UNION, N.J. – A letter George Washington wrote more than two centuries ago has been found in a child’s scrapbook, and it presents historians with some fresh mysteries into his efforts to found a new nation.
The 111-word letter was sent in May 1787 to Jacob Morris. Morris’ 10-year-old granddaughter, Julia Kean, pasted it into a scrapbook about four decades later below a portrait of Washington.
Washington wrote it two years before he became America’s first president from Philadelphia, where he was attending the Constitutional Convention.
“The happiness of this Country depend much upon the deliberations of the federal Convention which is now sitting,” it reads. “It, however, can only lay the foundation – the community at large must raise the edifice.”
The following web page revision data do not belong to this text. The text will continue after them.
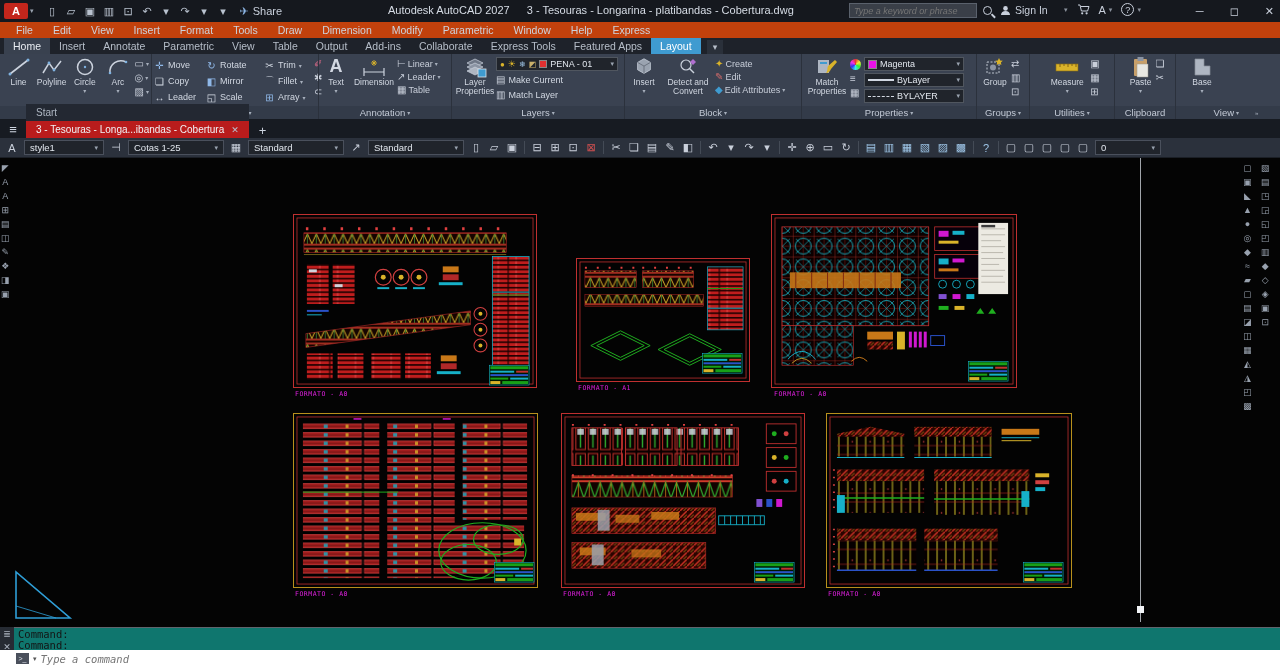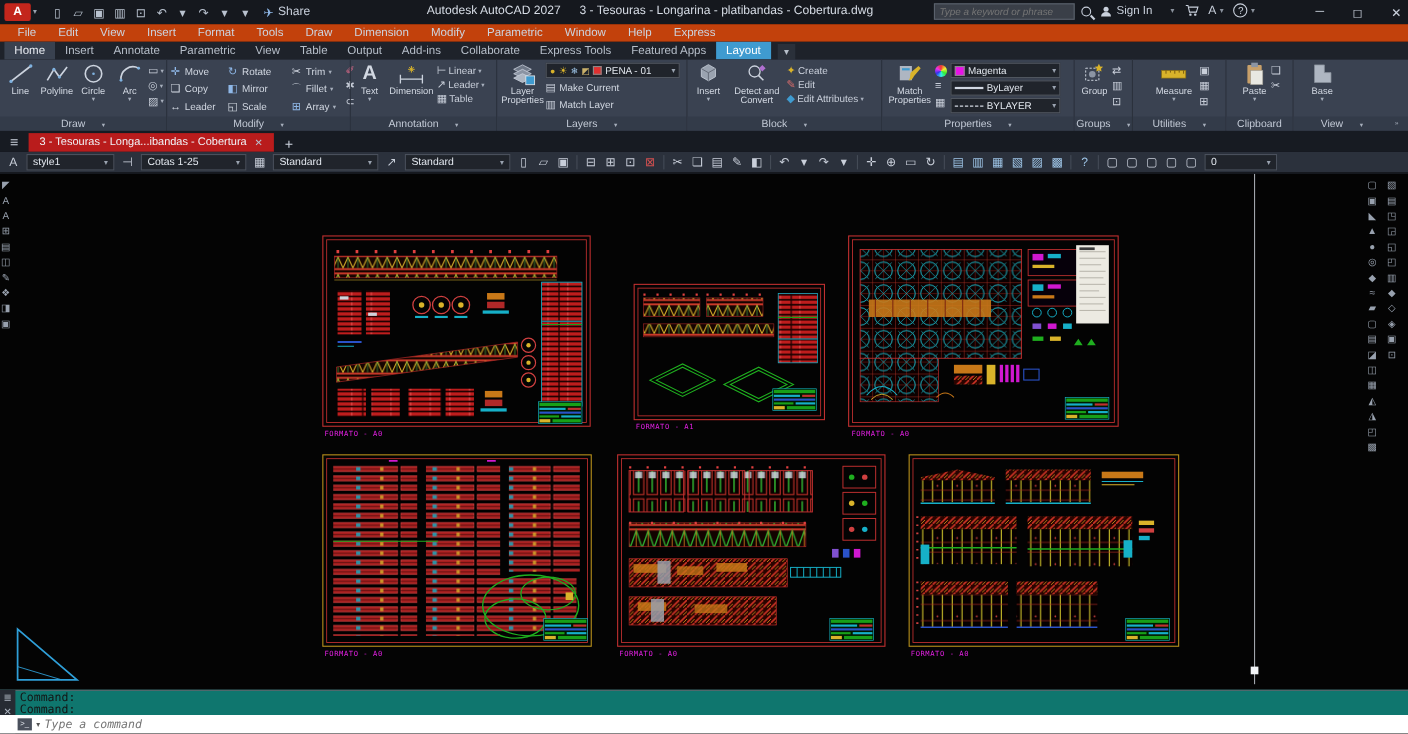"Start" span.ftab { html: none -> <span> <span>Start</span> </span> }
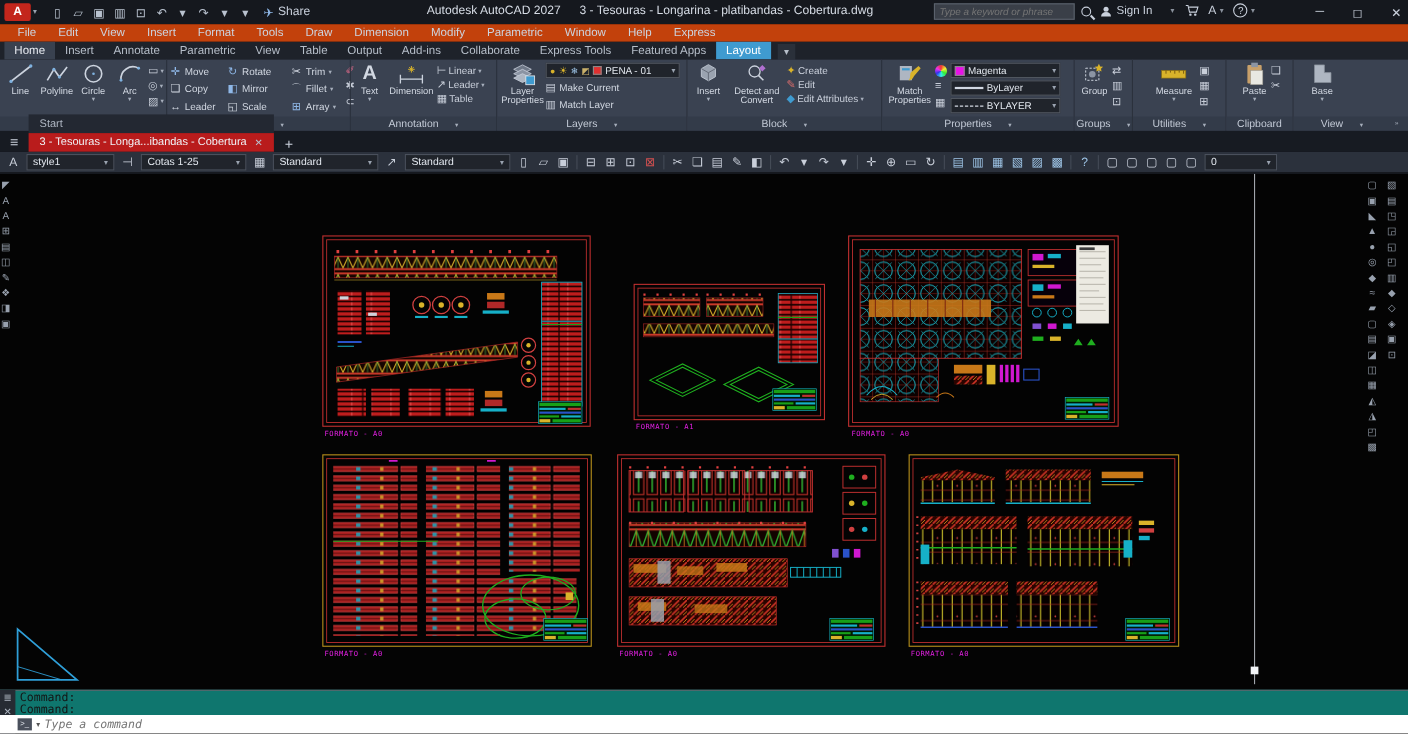"Annotation" .ptitle { gap: 15px -> 2px }
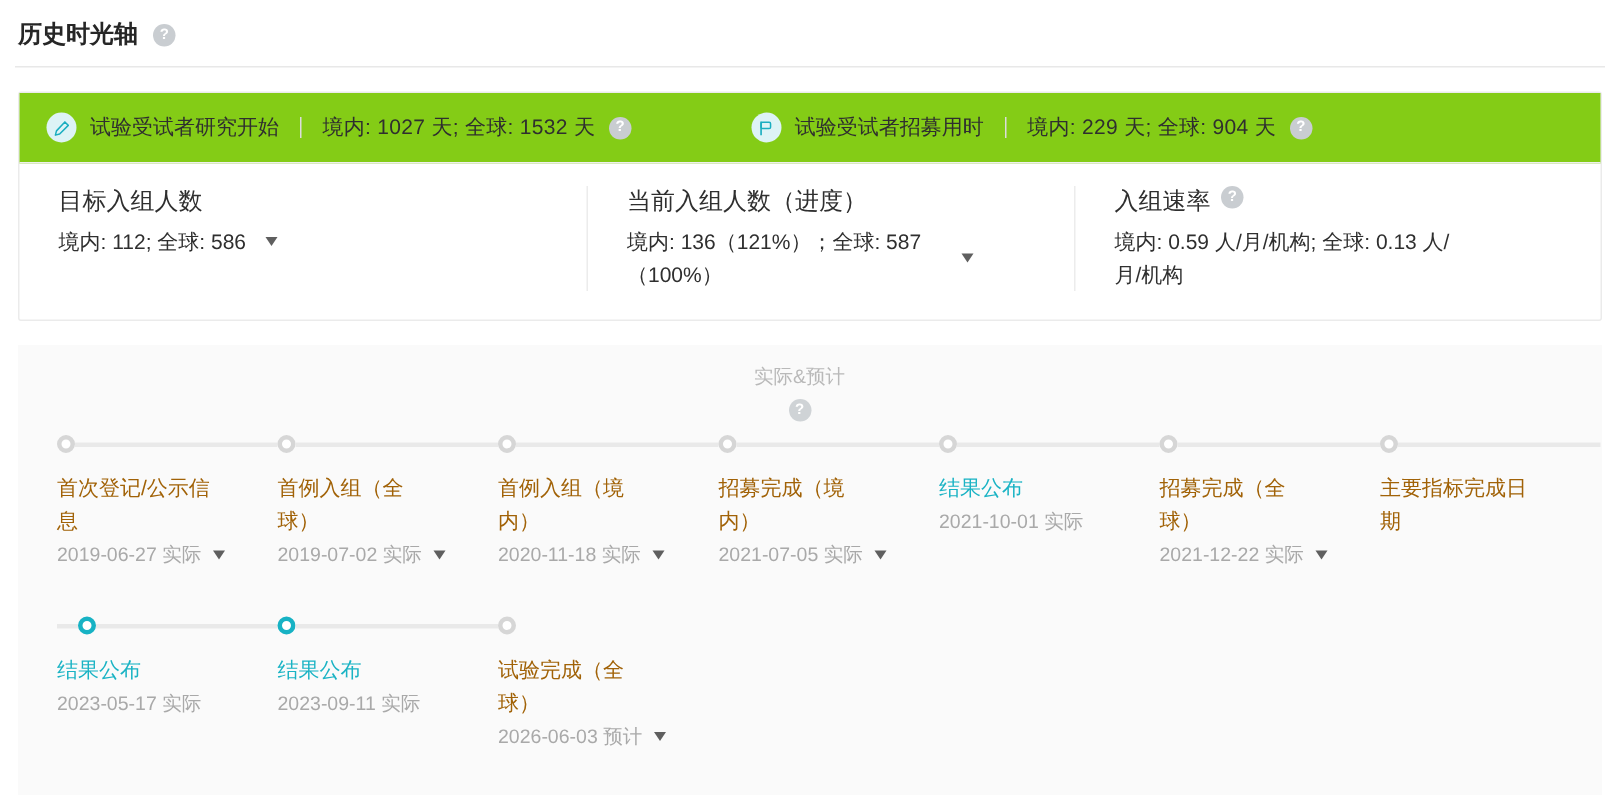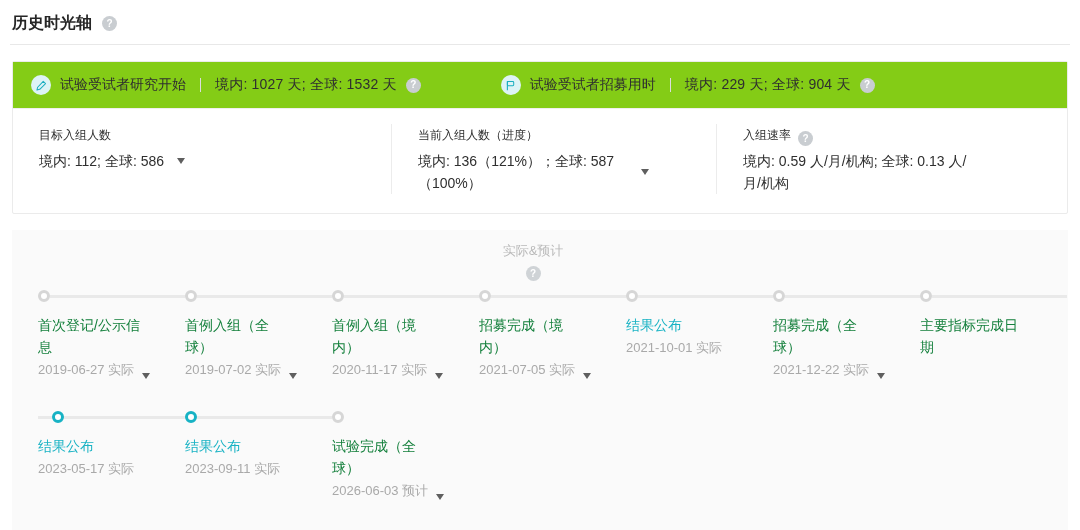"目标入组人数" .stat-label-row { align-items: flex-end -> flex-start; font-size: 12px -> 16px }
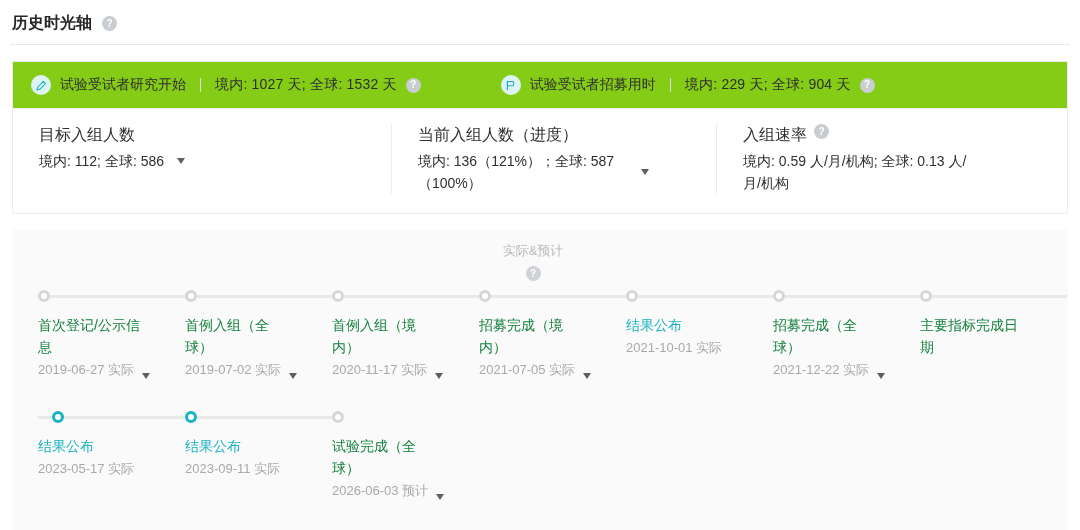"首次登记/公示信" .tl-label { color: #15803d -> #a16207 }
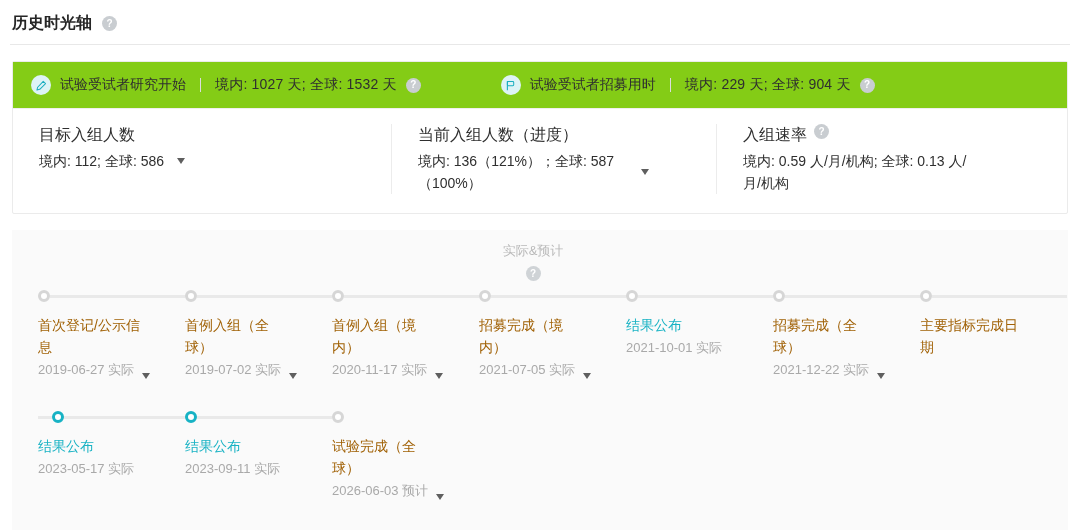"2021-10-01 实际" .tl-date { align-items: flex-end -> center }
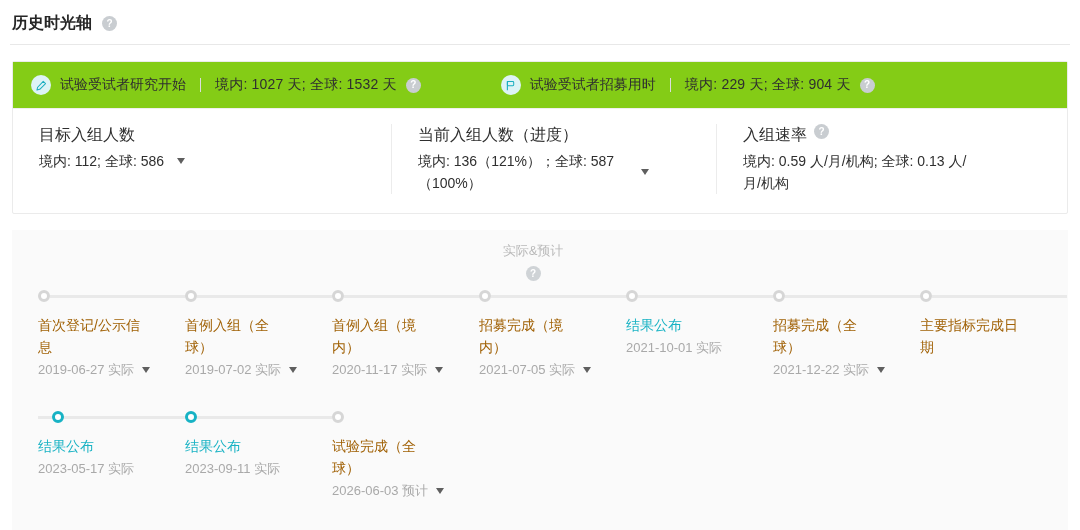"2020-11-17 实际" span { text: 2020-11-17 -> 2020-11-18 }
Washington also refers to sending written enclosures to Horatio Gates, a fellow Revolutionary War general who had been critical of Washington’s military performance.
“They were not on good terms at all,” Kean University history department chairman Mark Lender told The New York Times, which reported on the letter in Friday’s editions. He is examining why Washington and Gates were communicating.
The scrapbook was given to Kean University this spring along with the other contents of Liberty Hall, a 50-room mansion near the campus where members of the Kean family had lived since 1811. It is now a museum.
The gift was made by Julia’s great-great-nephew, John Kean, a first cousin of Thomas H. Kean, who served as New Jersey governor from 1982 through 1990.